As a single measure, paint will not meet the need.  However, it could help when used in conjuction with other options.


----------



## geo

105
unicolour tan or green - overlayd with tons of sand and dust........

On a highway, camo paint won't help you much
On a wide open plain with the large dust plumes during moves, camo paint won't help you much

The Americans, Brits & Israelis haven't found much use for camo paint in this kind of environment - where vehicles are concerned.

With troops moving slowly, working on being one with the land, the cadpat does help..... but there is a huge difference between a Sapper and a large truck/LAV/C2

BTW, I do not think painting the vehicles a sand or white colour will provide you with much of an improvement in shedding heat.  We've been in Eretria & other hot places in UN white... it was still hot as hell in an "easy bake oven"


----------



## McG

geo said:
			
		

> On a highway, camo paint won't help you much
> On a wide open plain with the large dust plumes during moves, camo paint won't help you much


When static & observing, the proper colour paint may help.  When in a fight, the correct paint could slow detection of a vehicle firing from a well selected hull-down position (and that delay might be the difference between our vehicle getting hit by a TB anti-tank weapon vs our vehicle killing the TB anti-tank crew).



			
				geo said:
			
		

> BTW, I do not think painting the vehicles a sand or white colour will provide you with much of an improvement in shedding heat.  We've been in Eretria & other hot places in UN white... it was still hot as hell in an "easy bake oven"

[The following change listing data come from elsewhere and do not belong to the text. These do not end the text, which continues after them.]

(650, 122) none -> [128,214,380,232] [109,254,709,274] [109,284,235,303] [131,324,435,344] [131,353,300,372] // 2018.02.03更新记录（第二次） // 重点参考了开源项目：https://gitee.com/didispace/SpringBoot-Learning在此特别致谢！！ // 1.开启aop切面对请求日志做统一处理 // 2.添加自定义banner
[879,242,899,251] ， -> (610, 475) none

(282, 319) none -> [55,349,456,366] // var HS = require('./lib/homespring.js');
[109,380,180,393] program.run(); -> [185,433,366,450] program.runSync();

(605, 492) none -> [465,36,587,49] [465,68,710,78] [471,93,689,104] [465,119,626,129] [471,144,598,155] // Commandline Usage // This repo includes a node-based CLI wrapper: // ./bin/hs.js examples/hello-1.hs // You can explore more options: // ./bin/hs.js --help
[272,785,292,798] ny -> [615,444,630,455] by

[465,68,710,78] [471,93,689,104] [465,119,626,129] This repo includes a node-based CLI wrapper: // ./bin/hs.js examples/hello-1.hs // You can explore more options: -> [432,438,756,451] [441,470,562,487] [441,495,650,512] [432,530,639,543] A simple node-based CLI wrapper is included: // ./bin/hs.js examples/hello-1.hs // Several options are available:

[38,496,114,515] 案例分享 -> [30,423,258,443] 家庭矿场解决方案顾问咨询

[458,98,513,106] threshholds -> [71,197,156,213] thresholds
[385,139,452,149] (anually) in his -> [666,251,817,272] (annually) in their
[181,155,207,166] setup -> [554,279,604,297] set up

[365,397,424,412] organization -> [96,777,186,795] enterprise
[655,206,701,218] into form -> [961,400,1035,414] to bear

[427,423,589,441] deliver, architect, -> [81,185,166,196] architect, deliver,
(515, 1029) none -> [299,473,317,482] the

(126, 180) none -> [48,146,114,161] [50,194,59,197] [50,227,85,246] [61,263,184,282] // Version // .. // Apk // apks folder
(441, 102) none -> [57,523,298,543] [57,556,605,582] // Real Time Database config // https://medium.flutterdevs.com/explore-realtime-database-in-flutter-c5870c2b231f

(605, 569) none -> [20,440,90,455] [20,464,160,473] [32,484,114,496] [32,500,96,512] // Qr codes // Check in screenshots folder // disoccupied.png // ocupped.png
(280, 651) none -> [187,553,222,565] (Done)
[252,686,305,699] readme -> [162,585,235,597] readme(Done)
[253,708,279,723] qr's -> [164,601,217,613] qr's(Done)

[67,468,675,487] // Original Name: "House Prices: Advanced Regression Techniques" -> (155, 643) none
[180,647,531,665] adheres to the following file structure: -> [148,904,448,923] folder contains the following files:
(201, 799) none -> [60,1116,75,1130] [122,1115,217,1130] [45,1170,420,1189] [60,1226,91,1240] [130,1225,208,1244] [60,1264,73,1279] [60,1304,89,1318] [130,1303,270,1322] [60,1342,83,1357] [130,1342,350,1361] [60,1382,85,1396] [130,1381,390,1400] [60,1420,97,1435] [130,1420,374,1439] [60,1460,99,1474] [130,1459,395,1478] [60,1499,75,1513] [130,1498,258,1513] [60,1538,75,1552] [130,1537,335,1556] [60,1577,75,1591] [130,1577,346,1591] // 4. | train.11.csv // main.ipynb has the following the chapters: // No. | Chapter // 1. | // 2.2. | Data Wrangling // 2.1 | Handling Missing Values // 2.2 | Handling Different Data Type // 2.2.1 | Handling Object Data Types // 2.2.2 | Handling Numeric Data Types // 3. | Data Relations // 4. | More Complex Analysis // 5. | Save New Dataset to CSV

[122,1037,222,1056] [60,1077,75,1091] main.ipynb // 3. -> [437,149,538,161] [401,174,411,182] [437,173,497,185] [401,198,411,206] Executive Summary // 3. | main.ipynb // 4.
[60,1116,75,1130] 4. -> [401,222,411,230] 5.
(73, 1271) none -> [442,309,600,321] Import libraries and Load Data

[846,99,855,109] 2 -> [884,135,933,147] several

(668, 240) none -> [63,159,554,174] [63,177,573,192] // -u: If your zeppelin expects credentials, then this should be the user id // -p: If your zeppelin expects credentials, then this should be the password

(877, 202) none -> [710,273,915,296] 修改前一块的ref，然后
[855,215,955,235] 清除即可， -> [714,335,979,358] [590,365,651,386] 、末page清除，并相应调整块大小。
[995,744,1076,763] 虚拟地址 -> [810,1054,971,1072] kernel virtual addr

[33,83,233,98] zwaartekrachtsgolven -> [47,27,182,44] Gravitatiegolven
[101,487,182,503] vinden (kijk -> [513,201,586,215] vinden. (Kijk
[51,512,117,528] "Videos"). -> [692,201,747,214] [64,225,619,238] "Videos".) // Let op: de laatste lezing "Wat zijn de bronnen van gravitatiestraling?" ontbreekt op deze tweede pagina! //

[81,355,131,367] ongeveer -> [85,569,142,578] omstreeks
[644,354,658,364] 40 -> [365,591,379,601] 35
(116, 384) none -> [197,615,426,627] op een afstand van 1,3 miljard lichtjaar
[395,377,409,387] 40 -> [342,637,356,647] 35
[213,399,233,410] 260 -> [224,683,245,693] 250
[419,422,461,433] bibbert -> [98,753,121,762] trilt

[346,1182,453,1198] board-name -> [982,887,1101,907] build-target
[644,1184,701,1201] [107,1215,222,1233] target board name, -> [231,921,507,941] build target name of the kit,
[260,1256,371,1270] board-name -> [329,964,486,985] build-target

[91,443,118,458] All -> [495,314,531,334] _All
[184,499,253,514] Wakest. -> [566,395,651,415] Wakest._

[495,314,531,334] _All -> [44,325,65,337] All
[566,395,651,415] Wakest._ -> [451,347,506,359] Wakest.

Reduced solar load (using an over the whole tank suite that the Globe & Mail showed pictures of) was found to be of value in the tests.


----------



## Cdn Blackshirt

What is the technical hurdle I'm missing:
1)  Lack of space?
2)  Lack of electrical capacity?
3)  Both?

Thanks, Matthew.


----------



## Gunnerlove

http://www.sfu.ca/casr/ft-isaf-armour5.htm

I could not imagine the cooling load required for a Leopard. It would not supprise me if it was over 2 tons though (cooling systems are rated by how many tons of ice they could melt in 24 hours with the amount of heat they can extract).  3000sqft house = approx 3 tons

Hurdles include

space, weight, cooling sucks lots of power and 240 is better than 120 which is way better than 24volts, removing the heat from where you need it removed (if the turret is cool but the driver is cooking the situation will still suck for the crew), removing heat from systems before they heat the interior of the tank (think hot tanks of fluids), making it survive and operate for long periods in high heat, vibration and dust.

Oh and my favorite thermal mass. You need a system large enough to cool a vehicle that has been heated by the sun in a short period 30mins-1hour to a reasonable temp but small enough so as to be able to control the temp without massive spiking. Refrigerants are also a concern as large systems contain large amounts of them. When some are exposed to high heat and/or flame they break down and produce some very toxic chemicals.

Making a system will be easy, making one that works well will be the real challenge.


----------



## Cdn Blackshirt

Speaking as a guy who knows little about tanks, but knows a little physics and has always been a pretty decent problem solver:
what about creating a set of beige/offwhite insulation tiles to cover all sunfacing surfaces (with the exception of those directly over the engine compartment)?  The offwhite beige colour would reflect most solar energy, and that which is absorbed would still be insulated from the hull by some sort of synthetic rubber or foam.  

With that in place, at least you'll have reduced the cooling load and your condensor/electrical draw should be greatly reduced accordingly.


Matthew.


----------



## geo

the newer Leo2 A6s have some form of AC for the crew.... trying to retrofit a 35 yr old vehicle (Leo1 C2) makes absolutely no sense.  

WRT thermal tiles - using space shuttle technology.... ??? other than the fact that it isn't bullet proof, it should work - though the white tiles would attarct a lot of attention -wonder if they come in a selection of colours (other than white & black)?


----------



## Gunnerlove

Best bet, start shopping for a newer tank. Anything we can do by summer will be band aid. Bet we could get a deal on 12 A6s as we would be using them on operations. I am sure the Germans would love to see how they work out in combat without putting their crews at risk. This is not a slag of the Germans, learning by watching others is the smart way of doing things. 

As far as thermal barriers, I guess the Barracuda IR covers will be of some use.


----------



## geo

gunner...
Per the press release somewhere above, the germans were only prepared to lease 6 A6s and sell A5s... which I would presume we could retrofit to A6 on our dime, prior to final delivery


----------



## TN2IC

MCG said:
			
		

> One of the biggest concerns is solar loading on the tank.  Basily, the conversion of sunlight on the outside to heat on the inside.  As most people know, a black car parked in the sun will get hotter than a white car.



http://www.asseenontv.com/prod-pages/autovent_spv.html?gid=AUDIO_VIDEO

It's on TV, so it must work.


----------



## GAP

You would have to get one for each window of the tank....


----------



## Rowshambow

Sorry just a few things,

1) it's a LEO C2 not C1(different turret)
2) walking with kit on down a mountain is different, you might get some type of breeze, and if anyone has been in a veh with windows closed, you know the only breeze you get is man made!
3) The RCD's we had with us in texas a few weeks ago ate more gravy than the Strats!!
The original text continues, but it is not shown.